(Exercise prompt) Your response to the data below should hold nothing except the lines from the one containing "none -> <span>陷阱三：赢家通吃的阴影</span>" down to the one containing "none -> <span>平庸的中间地带已死。</span>", reproduced exactly and without pictures.

(Given records)
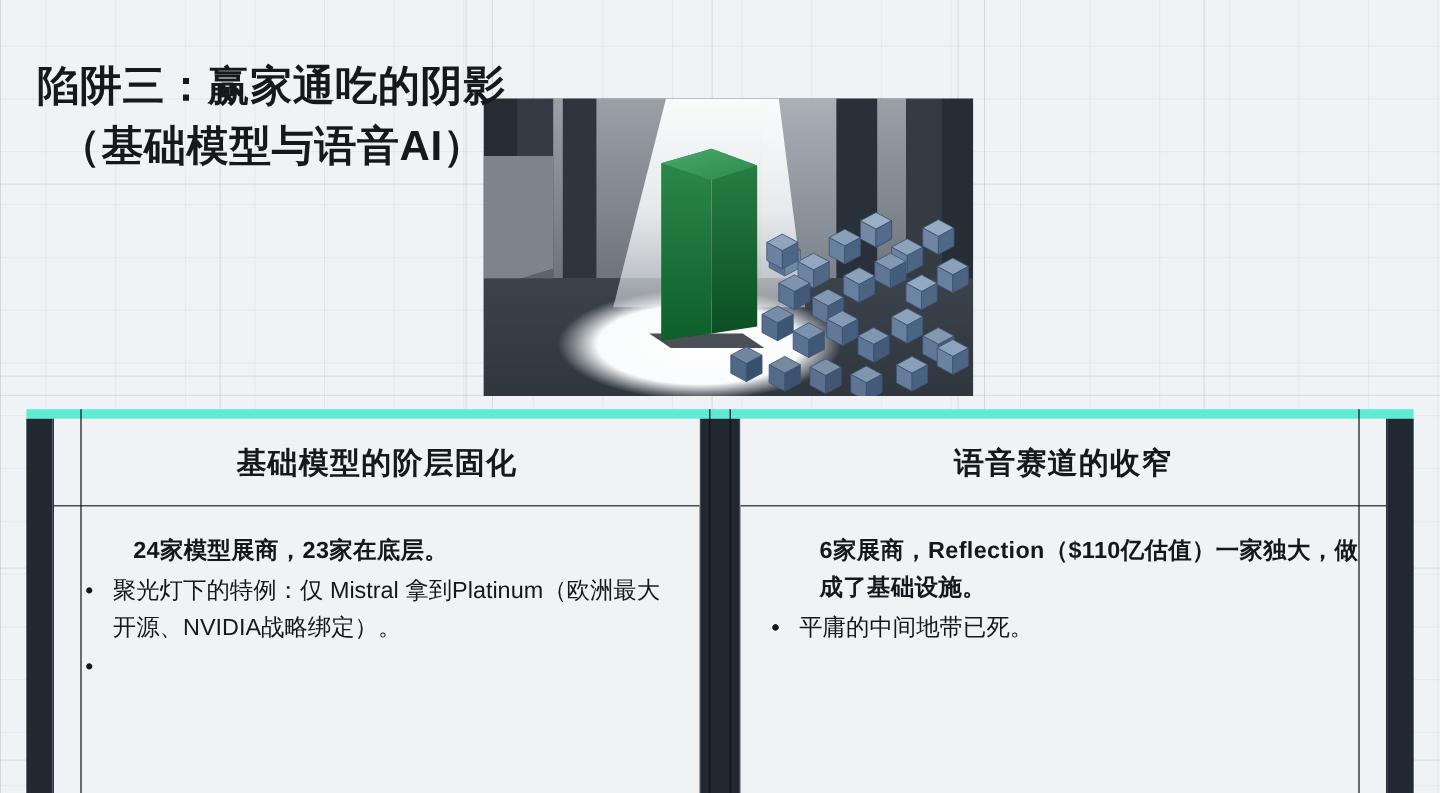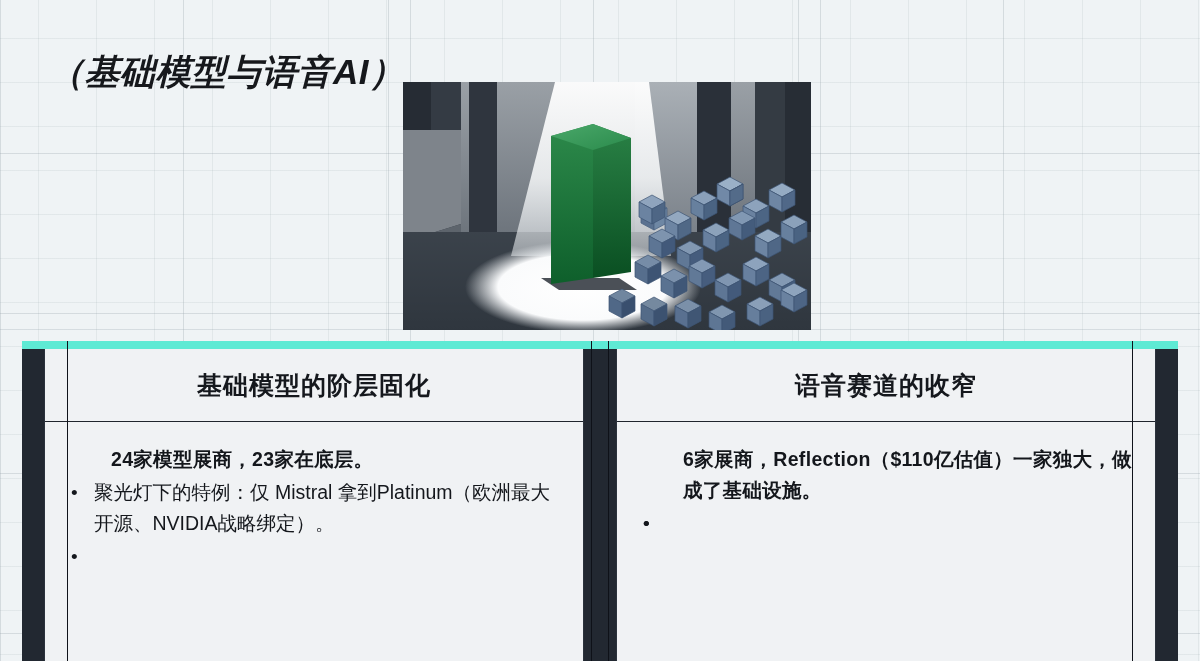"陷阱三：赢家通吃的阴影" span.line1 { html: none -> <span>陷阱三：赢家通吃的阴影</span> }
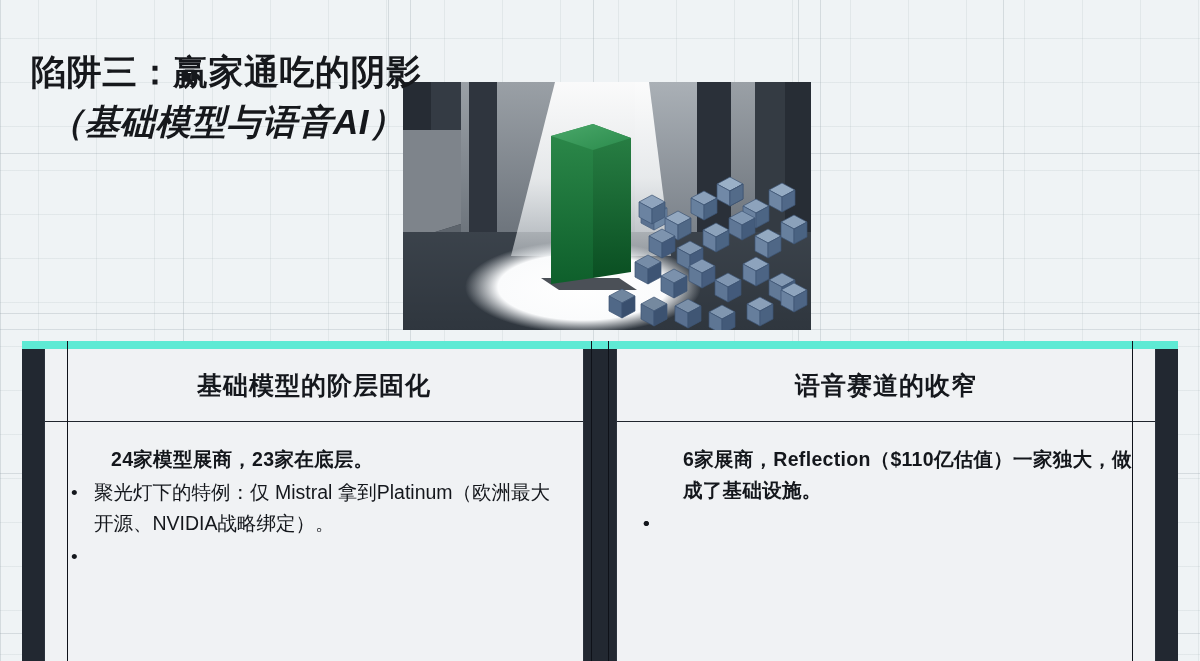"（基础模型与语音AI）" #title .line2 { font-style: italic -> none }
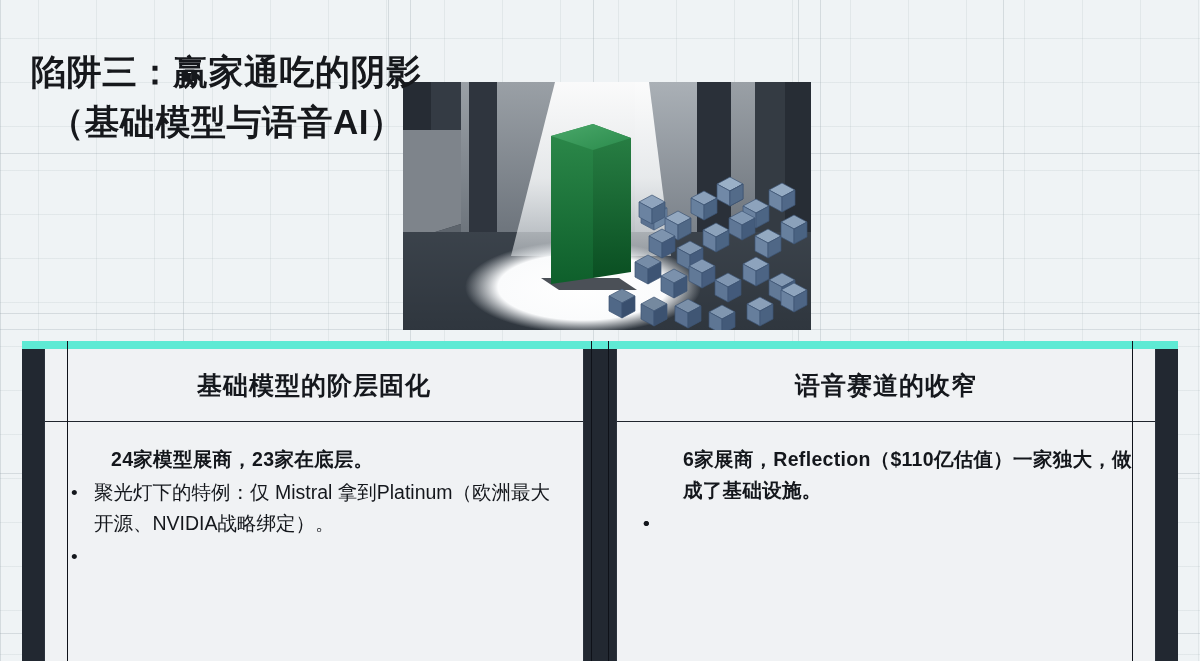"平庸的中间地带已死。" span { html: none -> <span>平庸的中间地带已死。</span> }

...

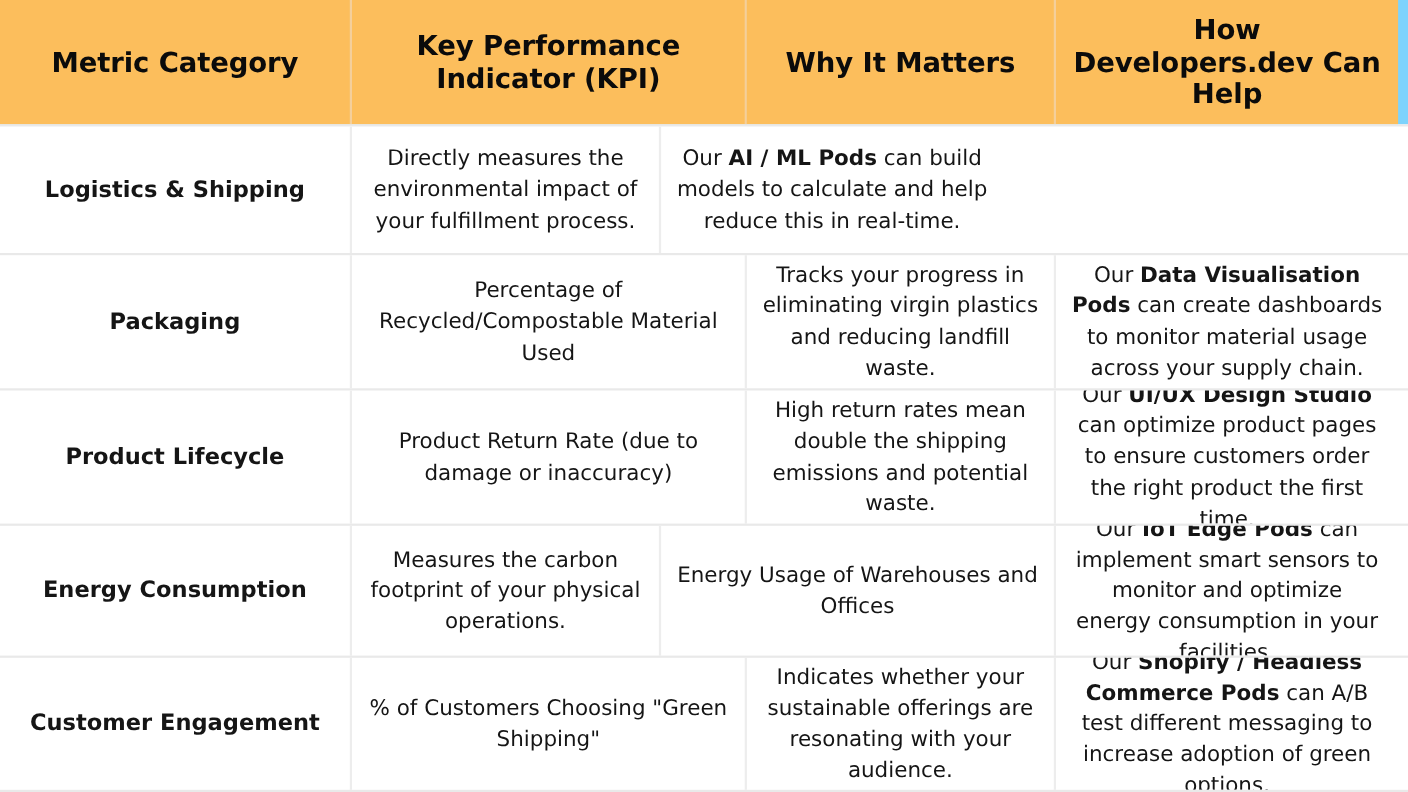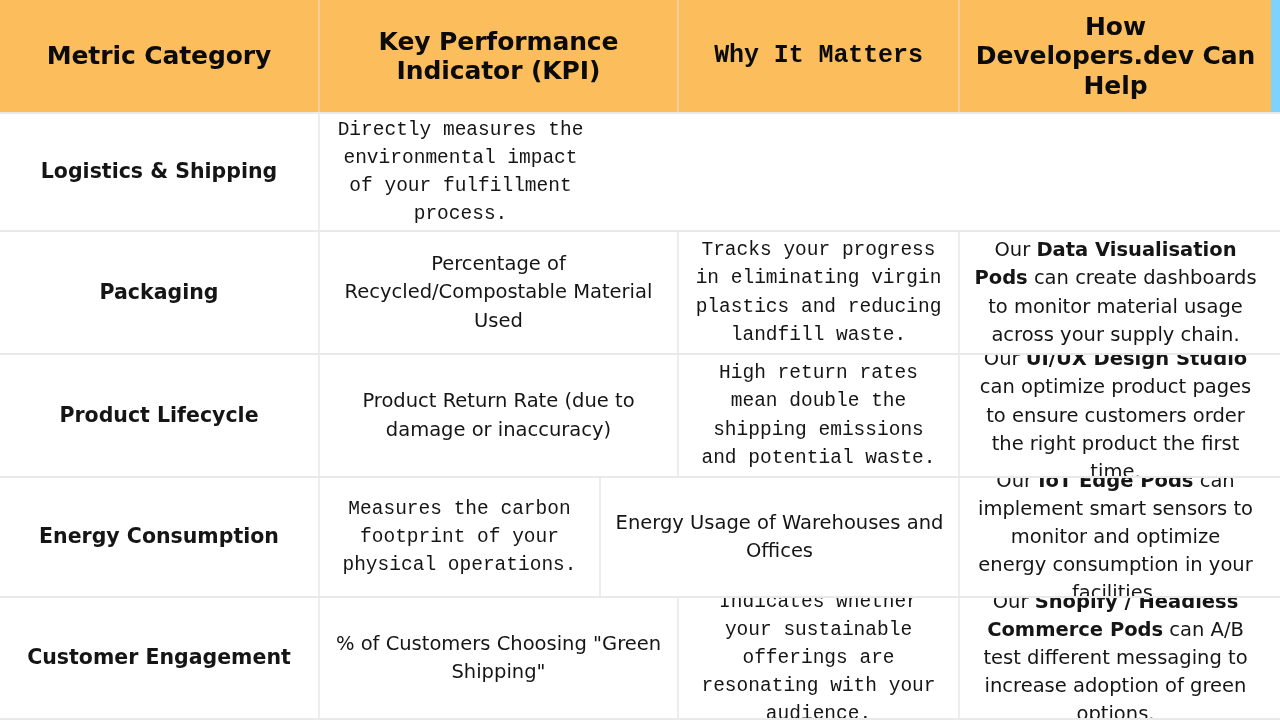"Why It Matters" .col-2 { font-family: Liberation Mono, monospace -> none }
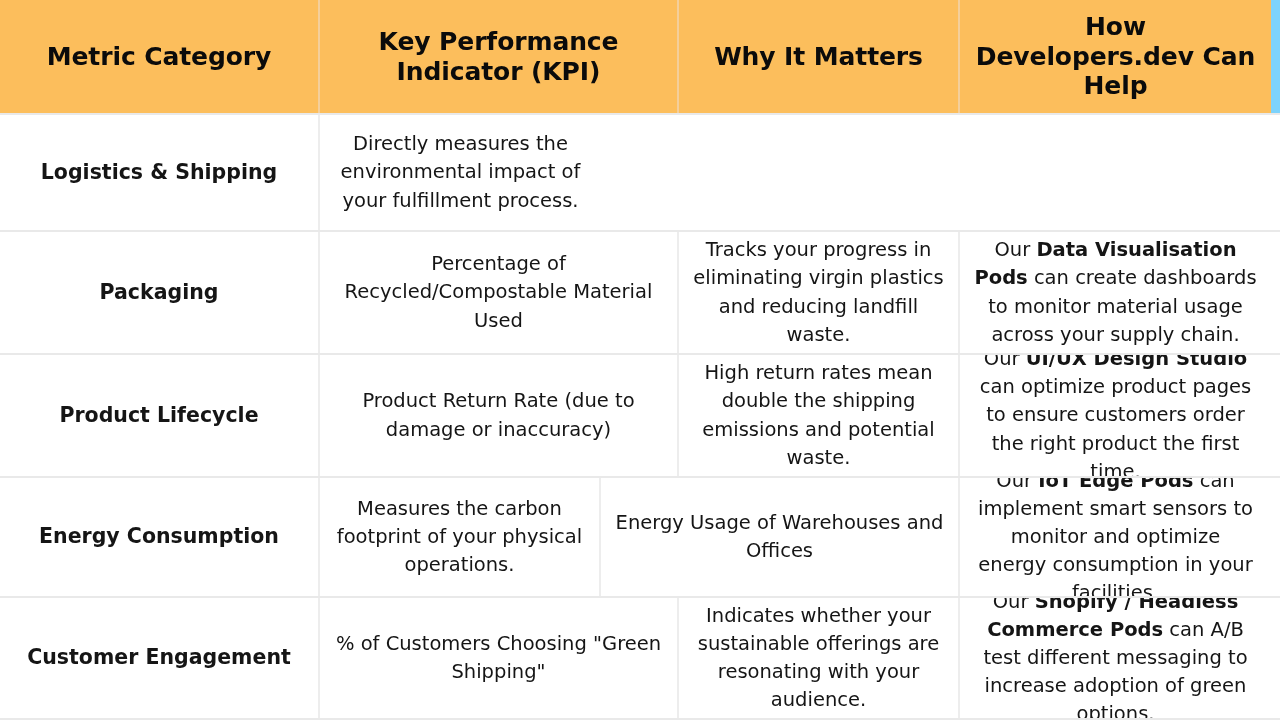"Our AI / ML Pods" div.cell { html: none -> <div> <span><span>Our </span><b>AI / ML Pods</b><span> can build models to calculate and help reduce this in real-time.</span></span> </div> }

(Answer section)
"陷阱三：赢家通吃的阴影" span.line1 { html: none -> <span>陷阱三：赢家通吃的阴影</span> }
"（基础模型与语音AI）" #title .line2 { font-style: italic -> none }
"平庸的中间地带已死。" span { html: none -> <span>平庸的中间地带已死。</span> }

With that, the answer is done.